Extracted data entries

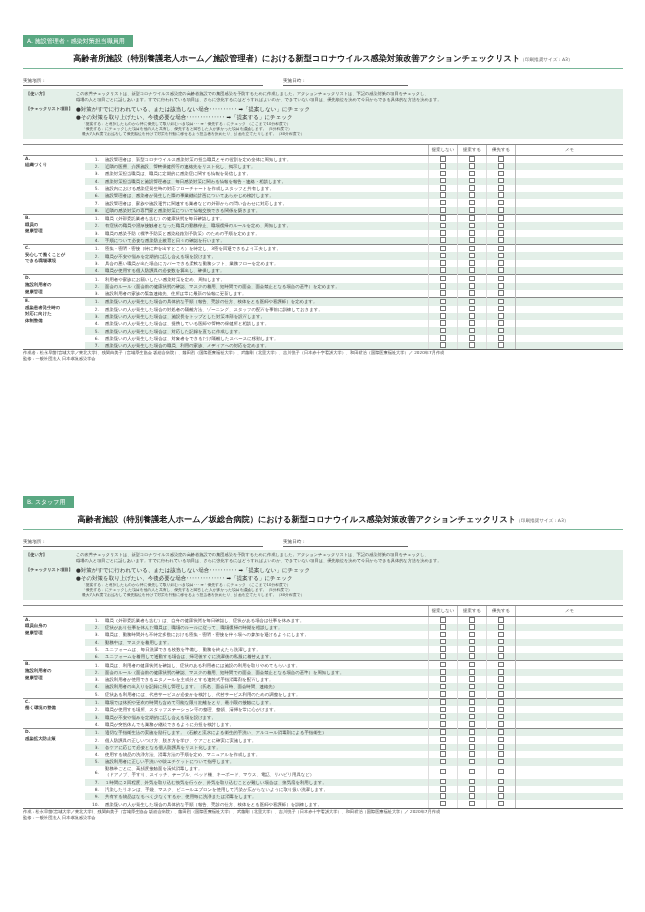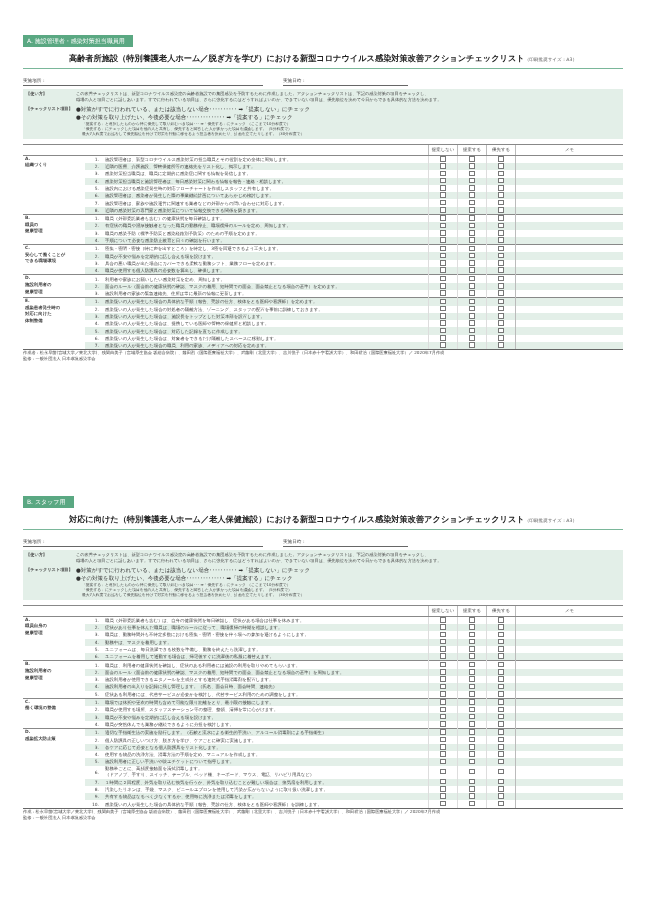--- a/index.html
+++ b/index.html
@@ -31,21 +31,21 @@
   tr.grp td{border-top:0.6px solid #888;}
   .box{display:inline-block;width:3.6px;height:3.6px;border:0.5px solid #777;background:#fff;}
   .foot{font-size:4.2px;color:#444;line-height:6px;border-top:1px solid #666;}
   td.tall{height:13px;line-height:6px;}
 </style>
 </head>
 <body>
 
 <div class="sheet" id="sheet0" style="top:28px;">
   <div class="tag">A. 施設管理者・感染対策担当職員用</div>
-  <div class="title"><span>高齢者所施設（特別養護老人ホーム／脱ぎ方を学び）における新型コロナウイルス感染対策改善アクションチェックリスト</span><span class="sub">（印刷推奨サイズ：A3）</span></div>
+  <div class="title"><span>高齢者所施設（特別養護老人ホーム／施設管理者）における新型コロナウイルス感染対策改善アクションチェックリスト</span><span class="sub">（印刷推奨サイズ：A3）</span></div>
   <div class="rule"></div>
   <div class="meta">
     <div class="place">実施場所：</div>
     <div class="date">実施日時：</div>
   </div>
   <div class="info">
     <div class="row">
         <div class="lbl">【使い方】</div>
       <div class="txt">
           <div>この改善チェックリストは、新型コロナウイルス感染症の高齢者施設での集団感染を予防するために作成しました。アクションチェックリストは、下記の感染対策の項目をチェックし、</div>
@@ -309,21 +309,21 @@
         </tr>
       </tbody>
   </table>
   <div class="foot">
     <div>作成者：松永早苗(宮城大学／東北大学)、残間由美子（宮城厚生協会 坂総合病院）、藤田烈（国際医療福祉大学）、武藤剛（北里大学）、吉川悦子（日本赤十字看護大学）、和田耕治（国際医療福祉大学）／ 2020年7月作成</div>
     <div>監修：一般社団法人 日本環境感染学会</div>
   </div>
 </div>
 <div class="sheet" id="sheet1" style="top:489px;">
   <div class="tag">B. スタッフ用</div>
-  <div class="title"><span>対応に向けた（特別養護老人ホーム／老人保健施設）における新型コロナウイルス感染対策改善アクションチェックリスト</span><span class="sub">（印刷推奨サイズ：A3）</span></div>
+  <div class="title"><span>高齢者施設（特別養護老人ホーム／坂総合病院）における新型コロナウイルス感染対策改善アクションチェックリスト</span><span class="sub">（印刷推奨サイズ：A3）</span></div>
   <div class="rule"></div>
   <div class="meta">
     <div class="place">実施場所：</div>
     <div class="date">実施日時：</div>
   </div>
   <div class="info">
     <div class="row">
         <div class="lbl">【使い方】</div>
       <div class="txt">
           <div>この改善チェックリストは、新型コロナウイルス感染症の高齢者施設での集団感染を予防するために作成しました。アクションチェックリストは、下記の感染対策の項目をチェックし、</div>

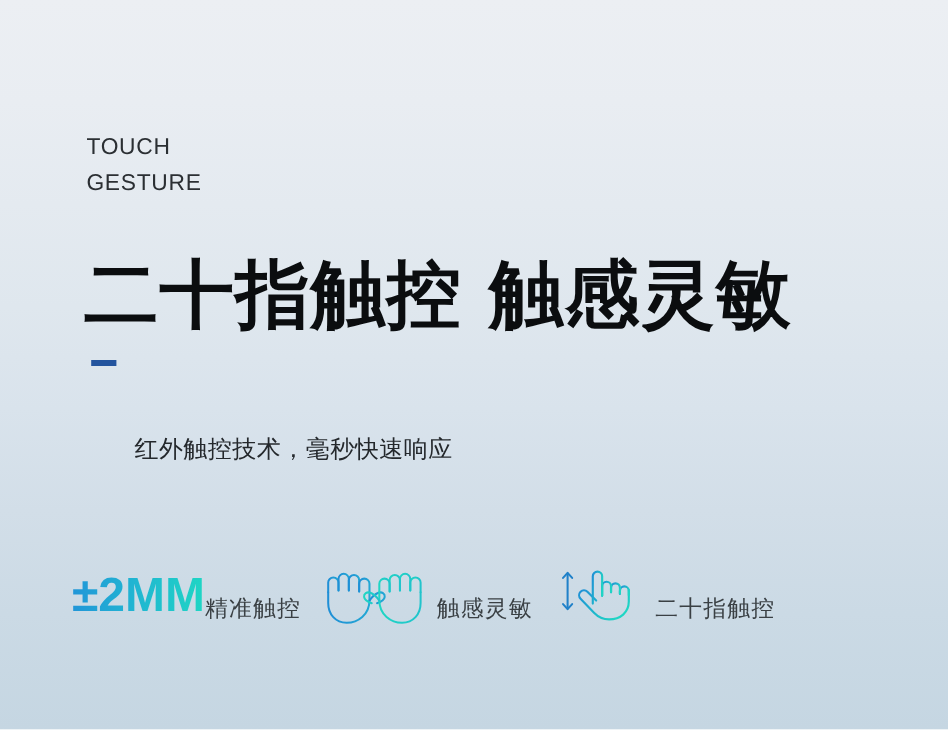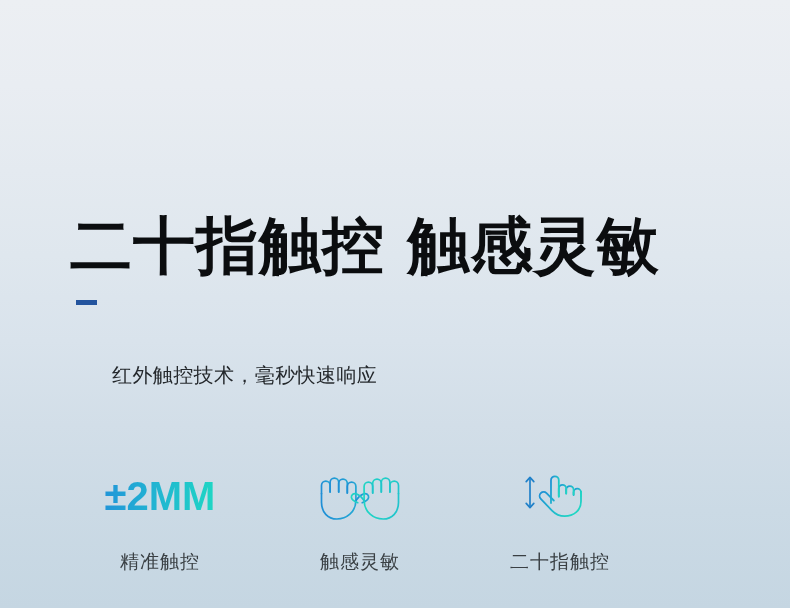--- a/index.html
+++ b/index.html
@@ -85,21 +85,21 @@
     position: absolute;
     left: 60px;
     top: 466px;
     width: 620px;
     display: flex;
     align-items: flex-start;
   }
   .feature {
     width: 200px;
     display: flex;
-    flex-direction: column;
+    flex-direction: row;
     align-items: center;
   }
   .feature-visual {
     height: 60px;
     display: flex;
     align-items: center;
     justify-content: center;
   }
   .feature-label {
     margin-top: 24px;
@@ -125,20 +125,24 @@
     white-space: pre;
   }
 
   .icon-svg { display: block; }
 </style>
 </head>
 <body>
 
 <div id="page">
 
+  <div class="kicker">
+    <div>TOUCH</div>
+    <div>GESTURE</div>
+  </div>
 
   <div class="headline">二十指触控 触感灵敏</div>
 
   <div class="accent-bar"></div>
 
   <div class="subtitle">红外触控技术，毫秒快速响应</div>
 
   <div class="features">
 
     <div class="feature">

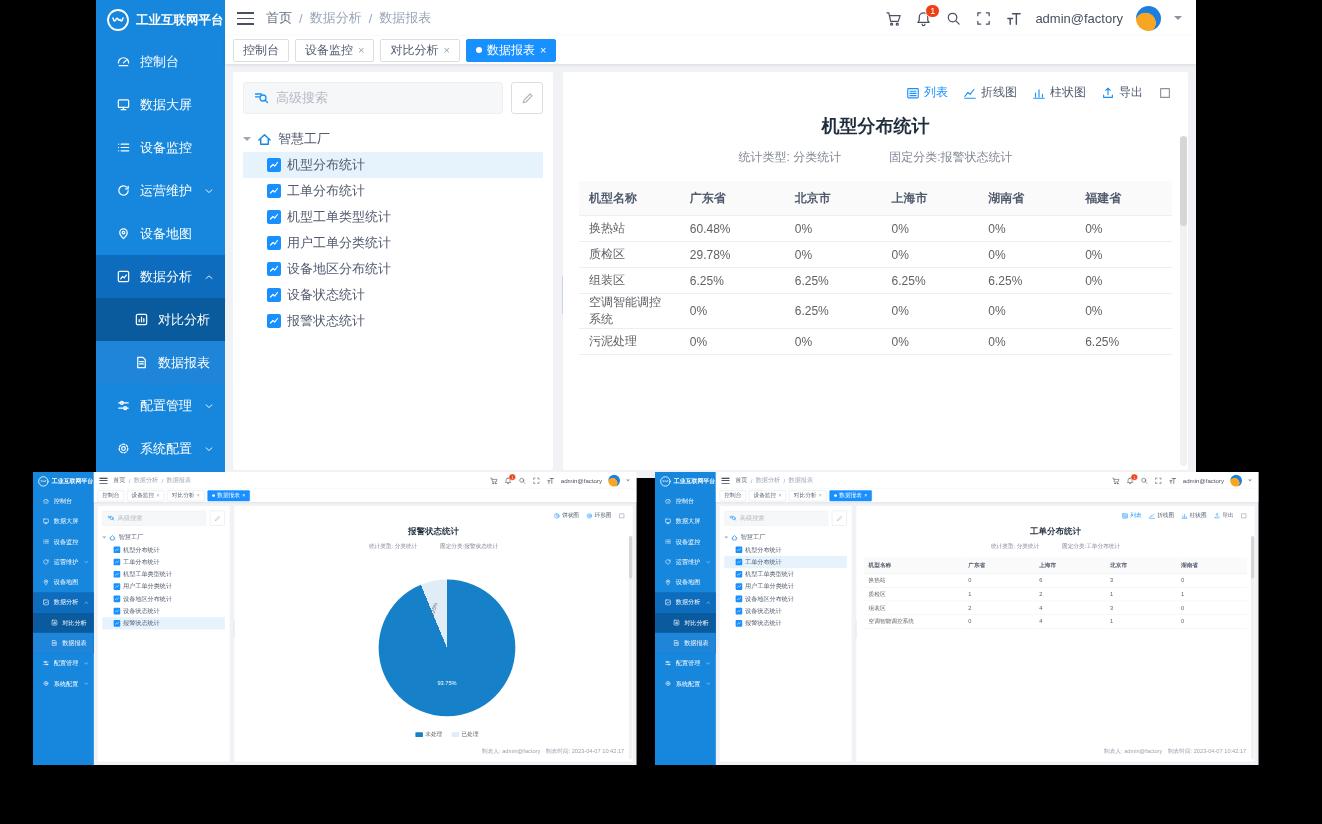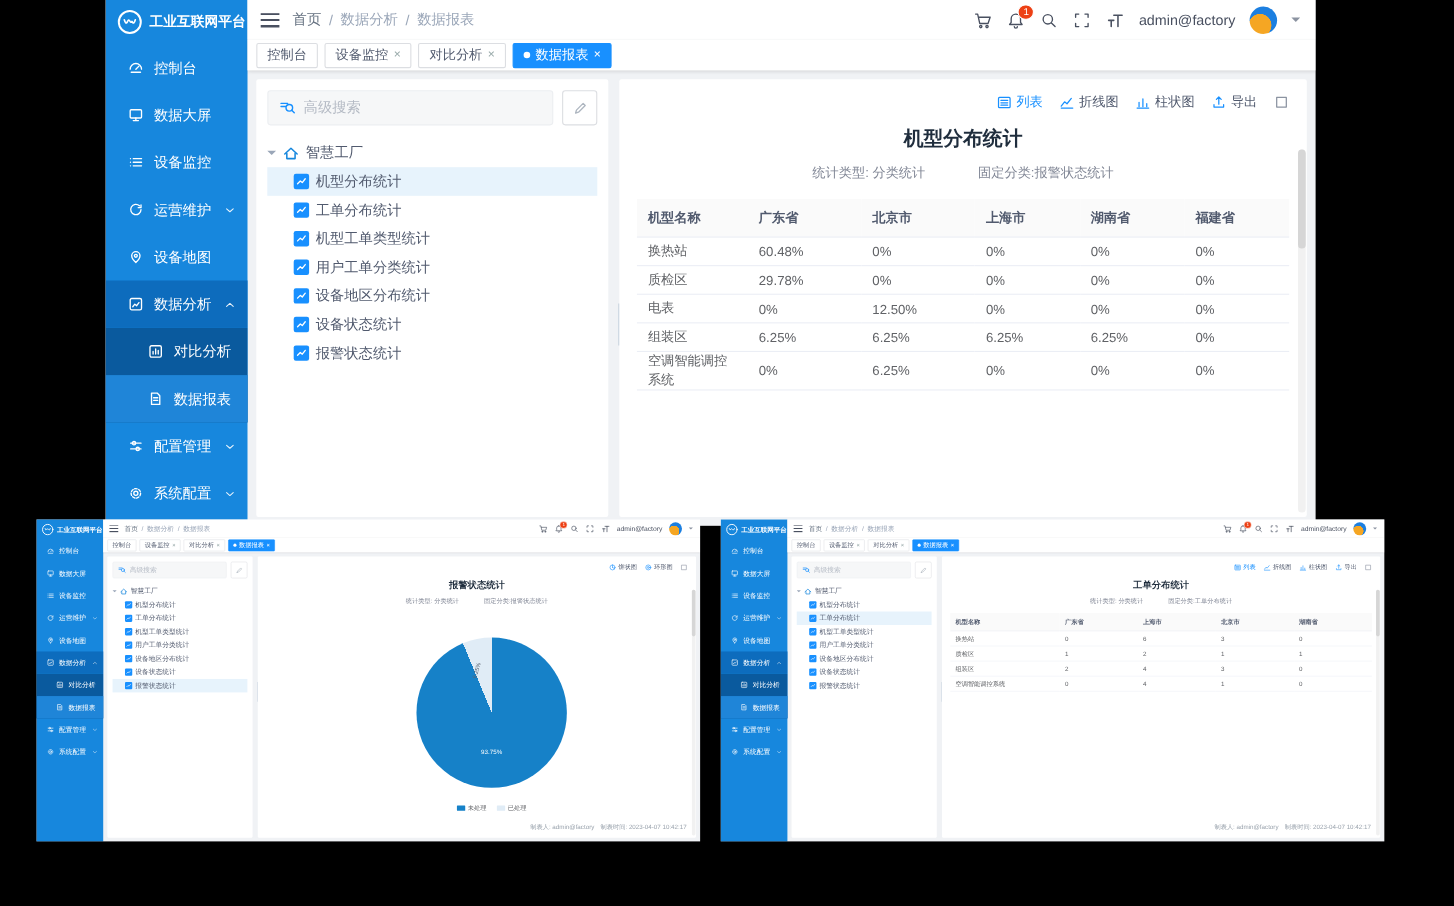--- a/index.html
+++ b/index.html
@@ -462,42 +462,42 @@
               </tr>
             <tr>
                 <td>质检区</td>
                 <td>29.78%</td>
                 <td>0%</td>
                 <td>0%</td>
                 <td>0%</td>
                 <td>0%</td>
               </tr>
             <tr>
-                <td>电表</td>
-                <td>0%</td>
-                <td>12.50%</td>
-                <td>0%</td>
-                <td>0%</td>
-                <td>0%</td>
-              </tr>
-            <tr>
                 <td>组装区</td>
                 <td>6.25%</td>
                 <td>6.25%</td>
                 <td>6.25%</td>
                 <td>6.25%</td>
                 <td>0%</td>
               </tr>
             <tr>
                 <td>空调智能调控系统</td>
                 <td>0%</td>
                 <td>6.25%</td>
                 <td>0%</td>
                 <td>0%</td>
                 <td>0%</td>
+              </tr>
+            <tr>
+                <td>污泥处理</td>
+                <td>0%</td>
+                <td>0%</td>
+                <td>0%</td>
+                <td>0%</td>
+                <td>6.25%</td>
               </tr>
           </tbody>
         </table>
         <span class="vscroll">
             <i></i>
           </span>
       </div>
     </div>
   </div>
 </div>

- **WHAT TO WORK ON**
Without including any picture, repeat the data exactly.

- **EXERCISE ANSWER**
--- a/index.html
+++ b/index.html
@@ -31,21 +31,21 @@
   tr.grp td{border-top:0.6px solid #888;}
   .box{display:inline-block;width:3.6px;height:3.6px;border:0.5px solid #777;background:#fff;}
   .foot{font-size:4.2px;color:#444;line-height:6px;border-top:1px solid #666;}
   td.tall{height:13px;line-height:6px;}
 </style>
 </head>
 <body>
 
 <div class="sheet" id="sheet0" style="top:28px;">
   <div class="tag">A. 施設管理者・感染対策担当職員用</div>
-  <div class="title"><span>高齢者所施設（特別養護老人ホーム／脱ぎ方を学び）における新型コロナウイルス感染対策改善アクションチェックリスト</span><span class="sub">（印刷推奨サイズ：A3）</span></div>
+  <div class="title"><span>高齢者所施設（特別養護老人ホーム／施設管理者）における新型コロナウイルス感染対策改善アクションチェックリスト</span><span class="sub">（印刷推奨サイズ：A3）</span></div>
   <div class="rule"></div>
   <div class="meta">
     <div class="place">実施場所：</div>
     <div class="date">実施日時：</div>
   </div>
   <div class="info">
     <div class="row">
         <div class="lbl">【使い方】</div>
       <div class="txt">
           <div>この改善チェックリストは、新型コロナウイルス感染症の高齢者施設での集団感染を予防するために作成しました。アクションチェックリストは、下記の感染対策の項目をチェックし、</div>
@@ -309,21 +309,21 @@
         </tr>
       </tbody>
   </table>
   <div class="foot">
     <div>作成者：松永早苗(宮城大学／東北大学)、残間由美子（宮城厚生協会 坂総合病院）、藤田烈（国際医療福祉大学）、武藤剛（北里大学）、吉川悦子（日本赤十字看護大学）、和田耕治（国際医療福祉大学）／ 2020年7月作成</div>
     <div>監修：一般社団法人 日本環境感染学会</div>
   </div>
 </div>
 <div class="sheet" id="sheet1" style="top:489px;">
   <div class="tag">B. スタッフ用</div>
-  <div class="title"><span>対応に向けた（特別養護老人ホーム／老人保健施設）における新型コロナウイルス感染対策改善アクションチェックリスト</span><span class="sub">（印刷推奨サイズ：A3）</span></div>
+  <div class="title"><span>高齢者施設（特別養護老人ホーム／坂総合病院）における新型コロナウイルス感染対策改善アクションチェックリスト</span><span class="sub">（印刷推奨サイズ：A3）</span></div>
   <div class="rule"></div>
   <div class="meta">
     <div class="place">実施場所：</div>
     <div class="date">実施日時：</div>
   </div>
   <div class="info">
     <div class="row">
         <div class="lbl">【使い方】</div>
       <div class="txt">
           <div>この改善チェックリストは、新型コロナウイルス感染症の高齢者施設での集団感染を予防するために作成しました。アクションチェックリストは、下記の感染対策の項目をチェックし、</div>

--- a/index.html
+++ b/index.html
@@ -85,21 +85,21 @@
     position: absolute;
     left: 60px;
     top: 466px;
     width: 620px;
     display: flex;
     align-items: flex-start;
   }
   .feature {
     width: 200px;
     display: flex;
-    flex-direction: column;
+    flex-direction: row;
     align-items: center;
   }
   .feature-visual {
     height: 60px;
     display: flex;
     align-items: center;
     justify-content: center;
   }
   .feature-label {
     margin-top: 24px;
@@ -125,20 +125,24 @@
     white-space: pre;
   }
 
   .icon-svg { display: block; }
 </style>
 </head>
 <body>
 
 <div id="page">
 
+  <div class="kicker">
+    <div>TOUCH</div>
+    <div>GESTURE</div>
+  </div>
 
   <div class="headline">二十指触控 触感灵敏</div>
 
   <div class="accent-bar"></div>
 
   <div class="subtitle">红外触控技术，毫秒快速响应</div>
 
   <div class="features">
 
     <div class="feature">

--- a/index.html
+++ b/index.html
@@ -462,42 +462,42 @@
               </tr>
             <tr>
                 <td>质检区</td>
                 <td>29.78%</td>
                 <td>0%</td>
                 <td>0%</td>
                 <td>0%</td>
                 <td>0%</td>
               </tr>
             <tr>
-                <td>电表</td>
-                <td>0%</td>
-                <td>12.50%</td>
-                <td>0%</td>
-                <td>0%</td>
-                <td>0%</td>
-              </tr>
-            <tr>
                 <td>组装区</td>
                 <td>6.25%</td>
                 <td>6.25%</td>
                 <td>6.25%</td>
                 <td>6.25%</td>
                 <td>0%</td>
               </tr>
             <tr>
                 <td>空调智能调控系统</td>
                 <td>0%</td>
                 <td>6.25%</td>
                 <td>0%</td>
                 <td>0%</td>
                 <td>0%</td>
+              </tr>
+            <tr>
+                <td>污泥处理</td>
+                <td>0%</td>
+                <td>0%</td>
+                <td>0%</td>
+                <td>0%</td>
+                <td>6.25%</td>
               </tr>
           </tbody>
         </table>
         <span class="vscroll">
             <i></i>
           </span>
       </div>
     </div>
   </div>
 </div>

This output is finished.